The round entertaining room boasts an ornate rug, gorgeous ceiling, and portraits of many of the Marchionesses. Here we learned the price of 18th century female beauty: early death from the effects of makeup made from a combination of white wax, lead, mercury and arsenic. Less deadly but equally creepy were the false eyebrows of the day made from mouse fur. Yecch.
After the 12th Earl of Cassilis was promoted to 1st Marquis of Ailsa (the island of Ailsa Craig, where all the granite for curling stones used worldwide is quarried), the Marquis’ wife became known as Lady Ailsa. In her boudoir, the frieze around the ceiling depicts opium flowers; opium was a common ladies’ sleep aid.

After the castle tour we were shuttled to the gardens, where the Head Gardener gave us a tour of the garden highlights. Of the castle’s 650 acre property, about 120 acres are managed gardens. Including the head gardener, there are 7 gardeners and 4 groundsmen who look after it all.

The entire property was designed to be “picturesque in motion”; elements are made to be discovered like hidden treasures as opposed to being obvious at first glance. Even the castle itself is seen to best effect through one of the arched gates.
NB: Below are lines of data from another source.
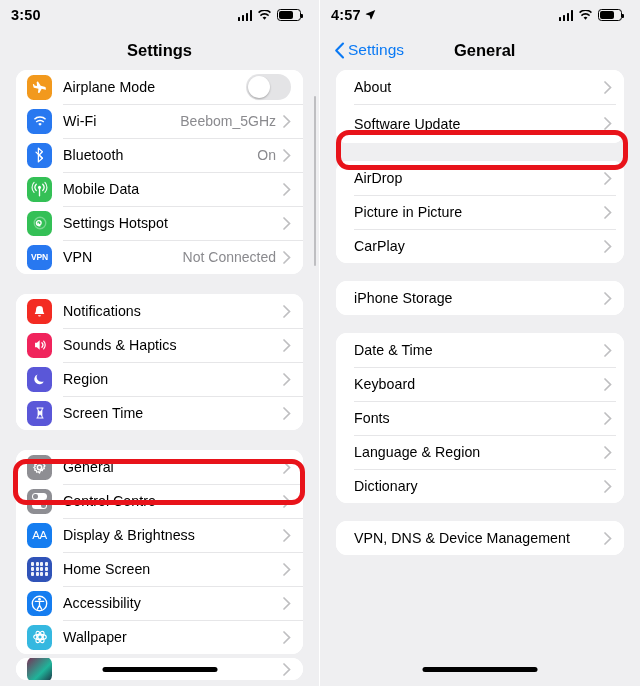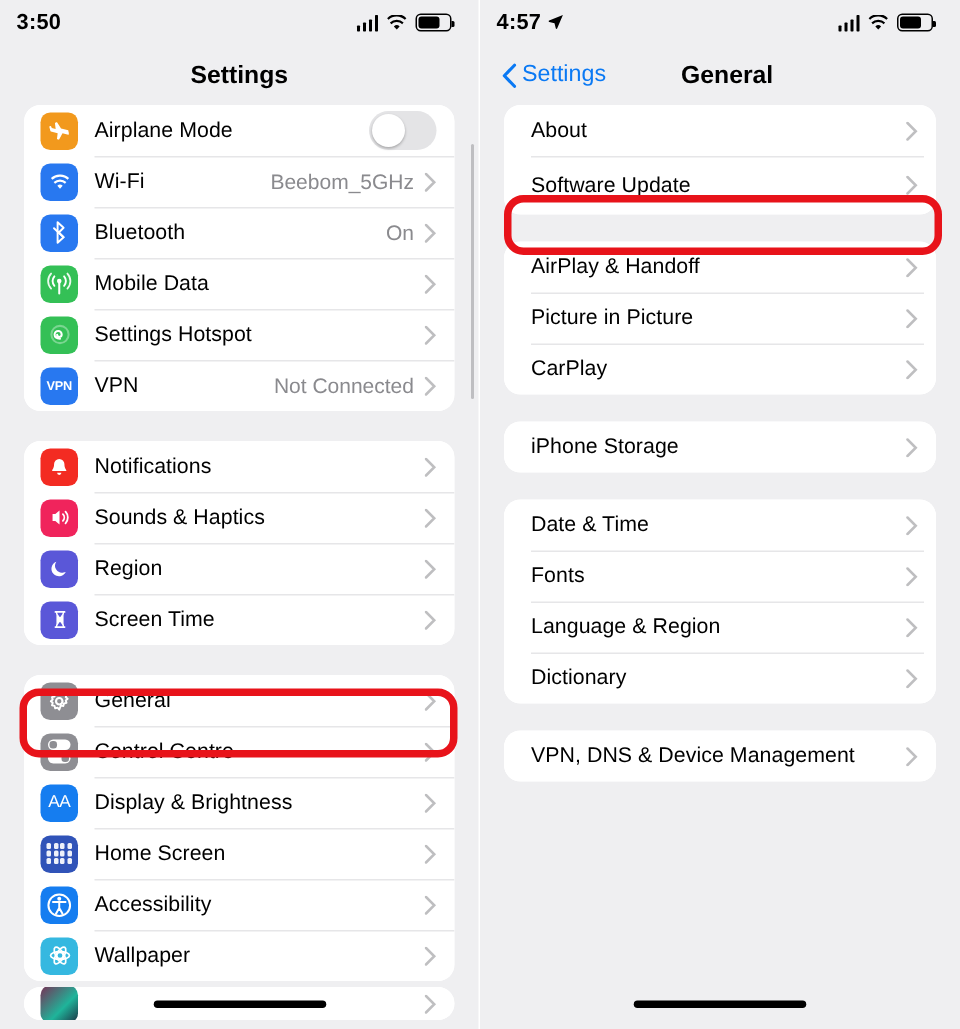--- a/index.html
+++ b/index.html
@@ -476,6 +476,12 @@
 
       <div class="group tight">
         <div class="row plain">
+          <span class="label">AirDrop</span>
+          <svg class="chev" viewBox="0 0 8 13">
+              <path d="M1 1l5.5 5.5L1 12" stroke="#8a8a8e" stroke-width="1.7" fill="none" stroke-linecap="round"></path>
+            </svg>
+        </div>
+        <div class="row plain">
           <span class="label">AirPlay &amp; Handoff</span>
           <svg class="chev" viewBox="0 0 8 13">
               <path d="M1 1l5.5 5.5L1 12" stroke="#8a8a8e" stroke-width="1.7" fill="none" stroke-linecap="round"></path>

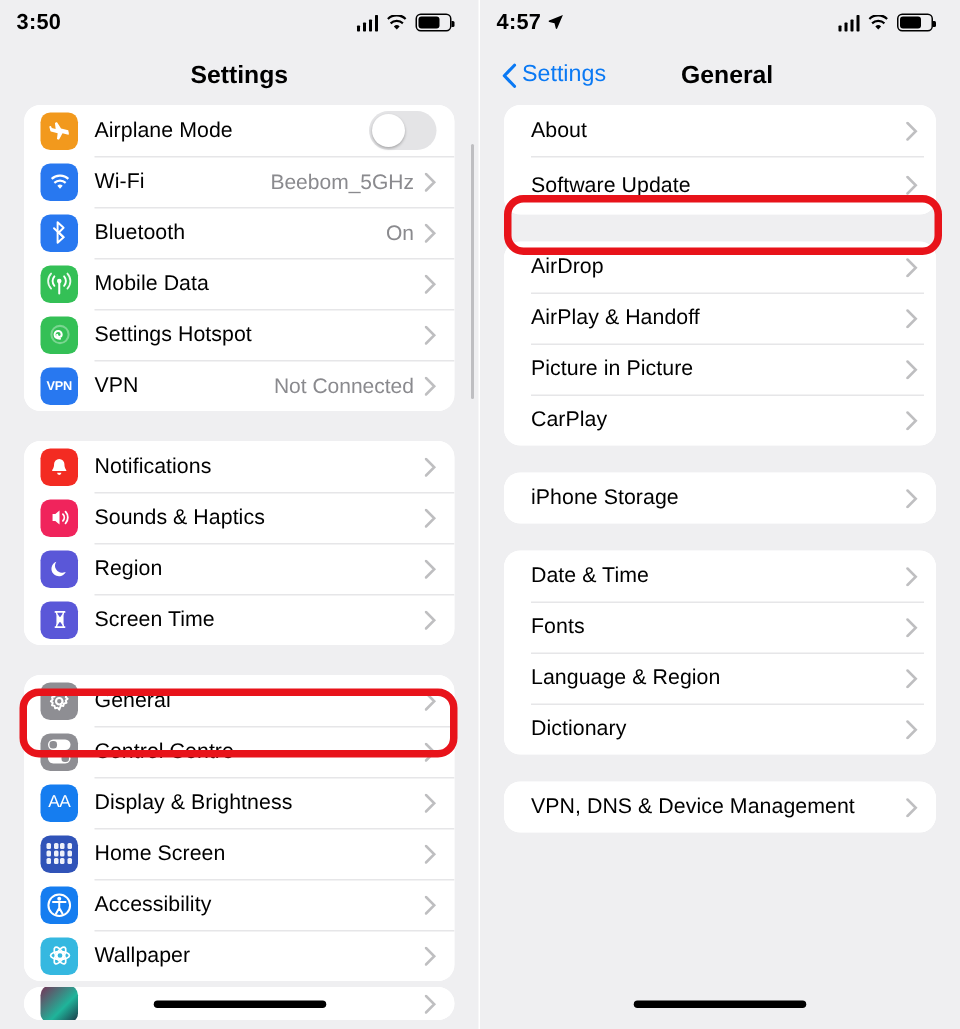--- a/index.html
+++ b/index.html
@@ -482,12 +482,6 @@
             </svg>
         </div>
         <div class="row plain">
-          <span class="label">AirPlay &amp; Handoff</span>
-          <svg class="chev" viewBox="0 0 8 13">
-              <path d="M1 1l5.5 5.5L1 12" stroke="#8a8a8e" stroke-width="1.7" fill="none" stroke-linecap="round"></path>
-            </svg>
-        </div>
-        <div class="row plain">
           <span class="label">Picture in Picture</span>
           <svg class="chev" viewBox="0 0 8 13">
               <path d="M1 1l5.5 5.5L1 12" stroke="#8a8a8e" stroke-width="1.7" fill="none" stroke-linecap="round"></path>

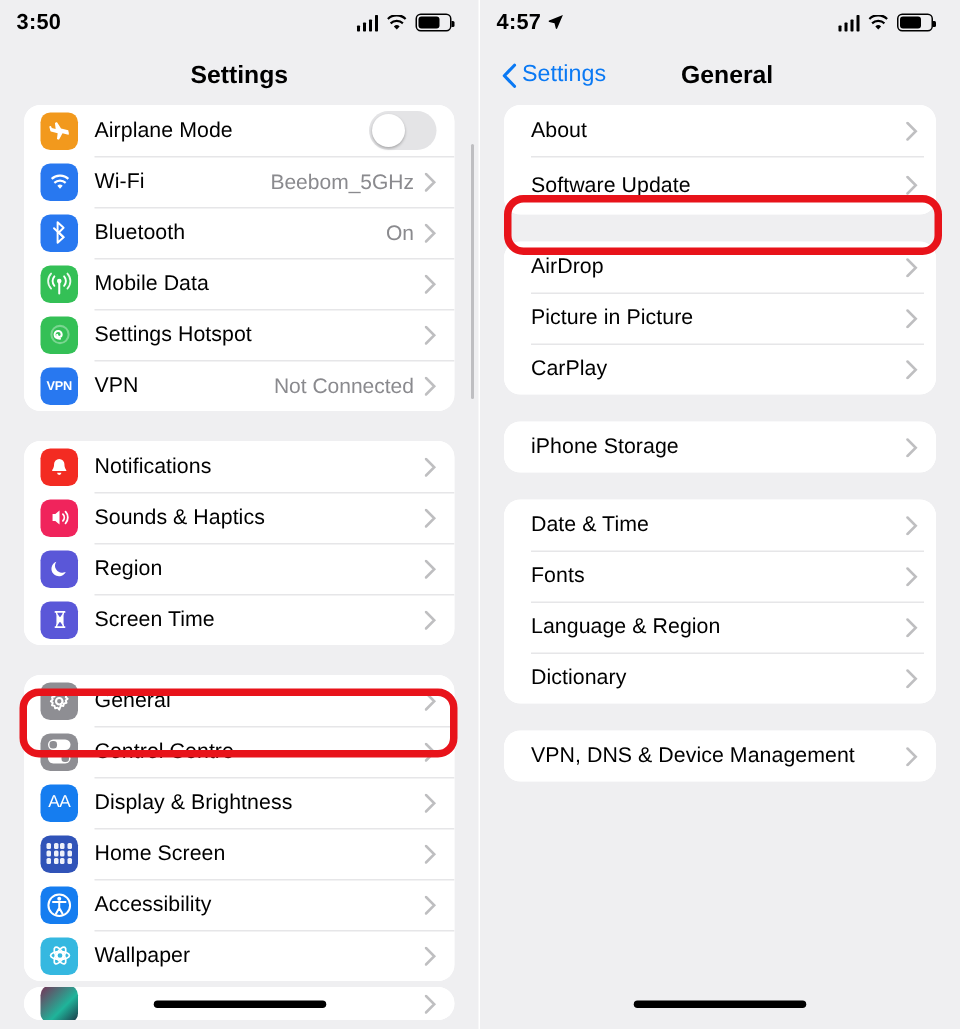--- a/index.html
+++ b/index.html
@@ -512,6 +512,12 @@
             </svg>
         </div>
         <div class="row plain">
+          <span class="label">Keyboard</span>
+          <svg class="chev" viewBox="0 0 8 13">
+              <path d="M1 1l5.5 5.5L1 12" stroke="#8a8a8e" stroke-width="1.7" fill="none" stroke-linecap="round"></path>
+            </svg>
+        </div>
+        <div class="row plain">
           <span class="label">Fonts</span>
           <svg class="chev" viewBox="0 0 8 13">
               <path d="M1 1l5.5 5.5L1 12" stroke="#8a8a8e" stroke-width="1.7" fill="none" stroke-linecap="round"></path>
Although the 2 glass houses look the same age, the one on the right is Victorian era and holds hand-pollinated peach trees, while the left was built in 2000 and holds a vinery with assorted heirloom varieties of tomatoes, cucumbers, and grapes, as well as horned melons. Also in the picture are members of our tour group, each trying to get the best view of all the wonderful plants surrounding us.
The multi-stemmed cedar is now only the second largest in the world, since 2 stems had to be removed a year ago.
The north wall garden provides fruit and vegetables for the castle’s four restaurants.

Our day ended with an unexpected twist. We were to have dinner at the Enterkine Country Retreat in Ayrshire, but half an hour before we arrived the entire estate lost power when a harvesting machine took out their power line. In an amazing feat of customer service, they sent their chef, prepped dishes and extra staff to a sister property nearby. When our coach arrived at the Kail-Yard Restaurant in Torbolton, a piper was there to greet us with “Scotland the Brave”. We were treated to a classic Scottish dinner incorporating haggis, Scottish beef, neeps (turnips) and tatties (potatoes).

L: Me with the piper. R: Look at what they did with humble neeps, tatties, and haggis! There’s even whisky sauce!!

Tomorrow is a free day in Glasgow. I’ll share that day and a few final notes after we get back to Canada.